Florida has repealed its existing data breach law and has enacted a new law, the “Florida Information Protection Act of 2014,” which became effective on July 1st, 2014. The new law imposes more stringent, and in some cases, unique requirements on companies facing a security breach – including a shorter, 30 day notification requirement and detailed reporting requirements.
Under the law, a covered entity – defined as a company that “acquires, maintains, stores, or uses personal information” – must take “reasonable measures” to protect and secure data in electronic form containing personal information. The definition of “personal information” has been broadened from the prior law and now includes, among other things, account, credit, or debit card numbers in combination with any required security code, access code, or password needed to permit access to an individual’s financial account, as well as user names or email addresses in combination with a password or security question that would permit access to an online account. In addition, the new law also applies to breach of any information regarding an individual’s mental or physical condition, treatment, diagnosis, medical history, health insurance policy number or any other personal identifier used by a health insurer.
A covered entity must provide three different kinds of notice of a breach – defined to include “unauthorized access” of data in electronic form containing personal information.
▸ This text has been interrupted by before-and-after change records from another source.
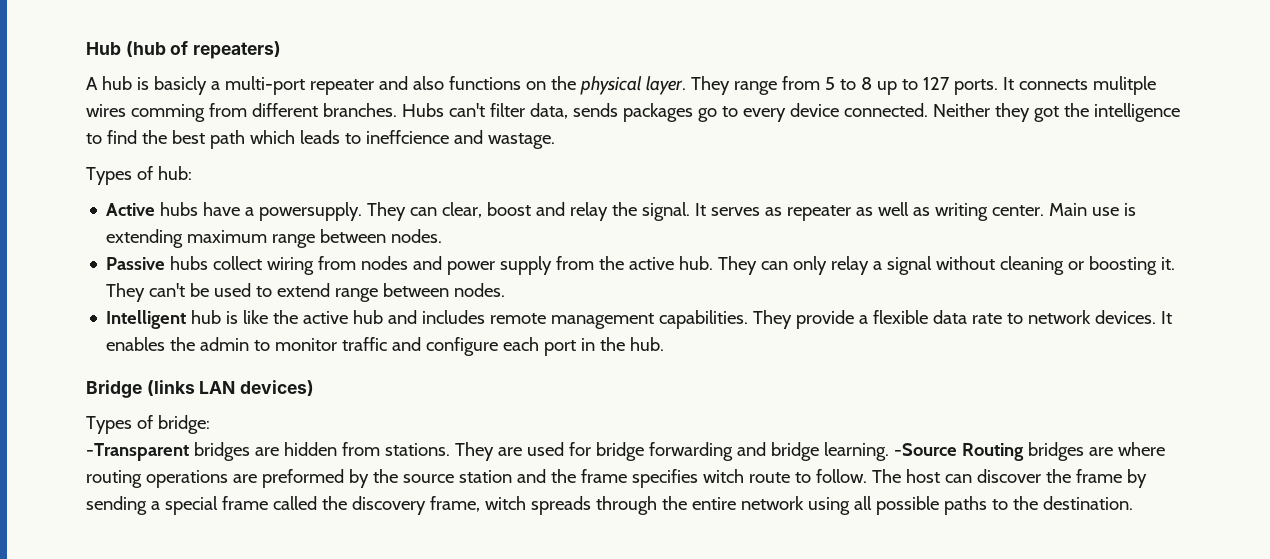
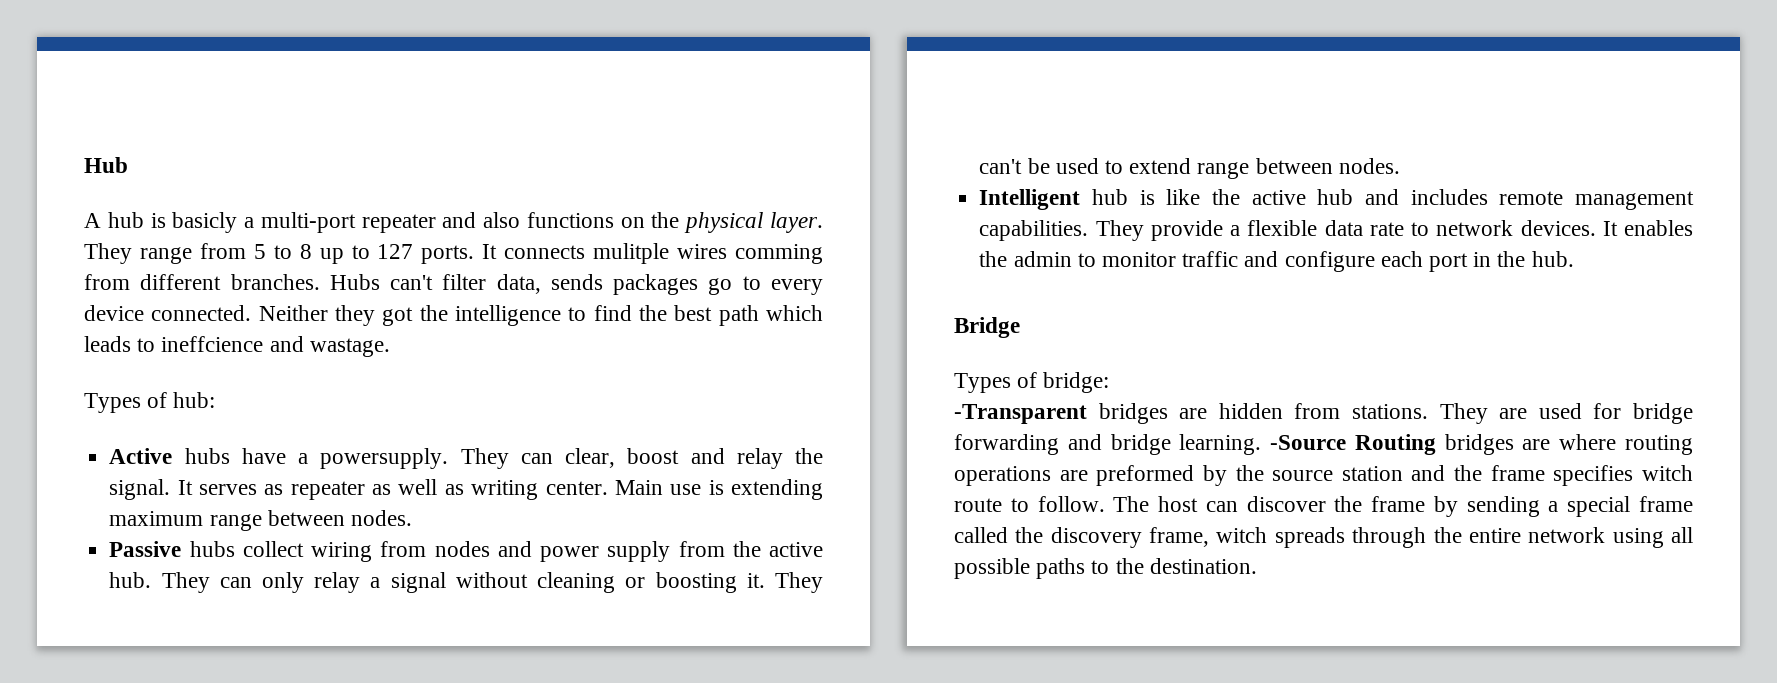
- Hub (hub of repeaters)
+ Hub
- Bridge (links LAN devices)
+ Bridge

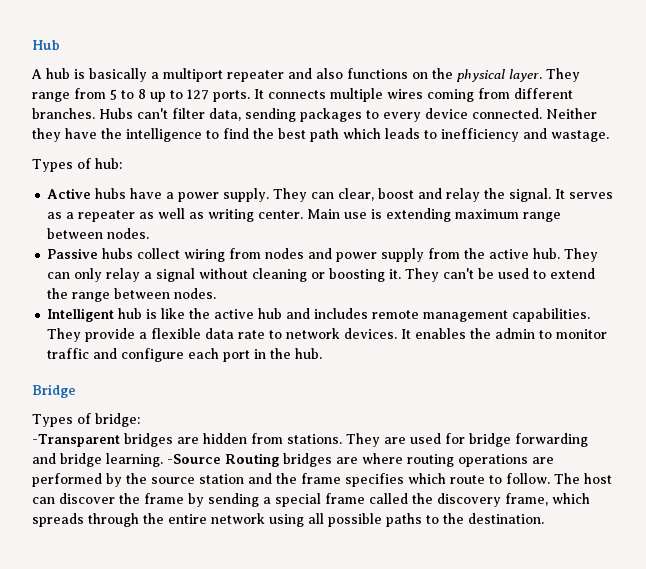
- A hub is basicly a multi-port repeater and also functions on the physical layer.
+ A hub is basically a multiport repeater and also functions on the physical layer.
- It connects mulitple wires comming from different branches.
+ It connects multiple wires coming from different branches.
- Hubs can't filter data, sends packages go to every device connected.
+ Hubs can't filter data, sending packages to every device connected.
- Neither they got the intelligence to find the best path which leads to ineffcience and wastage.
+ Neither they have the intelligence to find the best path which leads to inefficiency and wastage.
- Active hubs have a powersupply.
+ Active hubs have a power supply.
- It serves as repeater as well as writing center.
+ It serves as a repeater as well as writing center.
- They can't be used to extend range between nodes.
+ They can't be used to extend the range between nodes.
- -Source Routing bridges are where routing operations are preformed by the source station and the frame specifies witch route to follow.
+ -Source Routing bridges are where routing operations are performed by the source station and the frame specifies which route to follow.
- The host can discover the frame by sending a special frame called the discovery frame, witch spreads through the entire network using all possible paths to the destination.
+ The host can discover the frame by sending a special frame called the discovery frame, which spreads through the entire network using all possible paths to the destination.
NOTICE TO THE FLORIDA ATTORNEY GENERAL
A covered entity must provide notice to the Florida Attorney General of any breach of security affecting 500 or more individuals in Florida. The notice must be provided to the Attorney General as “expeditiously as practicable,” but no later than 30 days after the determination of the breach or reason to believe a breach has occurred. (There is now a possibility of a 15 day extension for “good cause.”) Interestingly, upon the Attorney General’s request, a covered entity must provide a police report, incident report, or computer forensics report; a copy of its breach policies at the time of the breach; and steps the covered entity has taken to rectify the breach.
NOTICE TO INDIVIDUALS
A covered entity also must provide notice to each individual in Florida whose personal information was, or the covered entity reasonably believes was, accessed as a result of the breach. This notice must be made as “expeditiously as practicable” and “without unreasonable delay,” taking into account the time necessary to allow the covered entity to determine the scope of the breach, to identify individuals affected by the breach, and to restore the reasonable integrity of the data system that was breached. Generally, however, this notice must be provided no later than 30 days after the determination of a breach or reason to believe a breach has occurred. In addition, while the old law allowed notice requirements to be avoided if the breach was not likely to result in identity theft or other financial harm, the new law requires an investigation and written consultation with relevant federal, state or local law enforcement agencies prior to avoiding the notice requirement.
Notice to individuals must be in writing via mail or via email, except the law permits “substitute notice” if the cost of providing direct notice would exceed $250,000 – for example, because the number of affected individuals exceeds 500,000 or because the covered entity does not have an email address or mailing address for the affected individuals.
Substitute notice requires notice on the covered entity’s website plus notice to major media outlets.
NOTICE TO CONSUMER REPORTING AGENCIES
Finally, if a covered entity discovers circumstances requiring notice of more than 1,000 individuals at a single time, the covered entity also must notify, without “unreasonable delay,” all consumer reporting agencies that compile and maintain files on consumers on a nationwide basis, as defined in the Fair Credit Reporting Act.
NEW RECORDKEEPING RULES
The new Florida law also provides new recordkeeping rules. Under the law, a covered entity (or its third-party agent) must take “all reasonable measures” to dispose, or arrange for the disposal, of customer records containing personal information within its custody or control when the records are no longer to be retained. Disposal must involve shredding, erasing, or otherwise modifying the personal information in the records to make it unreadable or undecipherable through any means.
Violation of the law is deemed an unfair or deceptive trade practice. In addition, a covered entity that fails to timely notify the department or affected individuals may face a civil penalty of as much as $500,000 per breach (if notice is not made within 180 days of the breach). The law specifically provides that it does not establish a private cause of action.
THE BOTTOM LINE
There are 47 states with security breach notification laws, many of which have different standards. Any company that may possess personal information of Florida residents would be advised to (1) have a written information security policy in place; and (2) have an incident response plan and team ready to go in the event of a breach.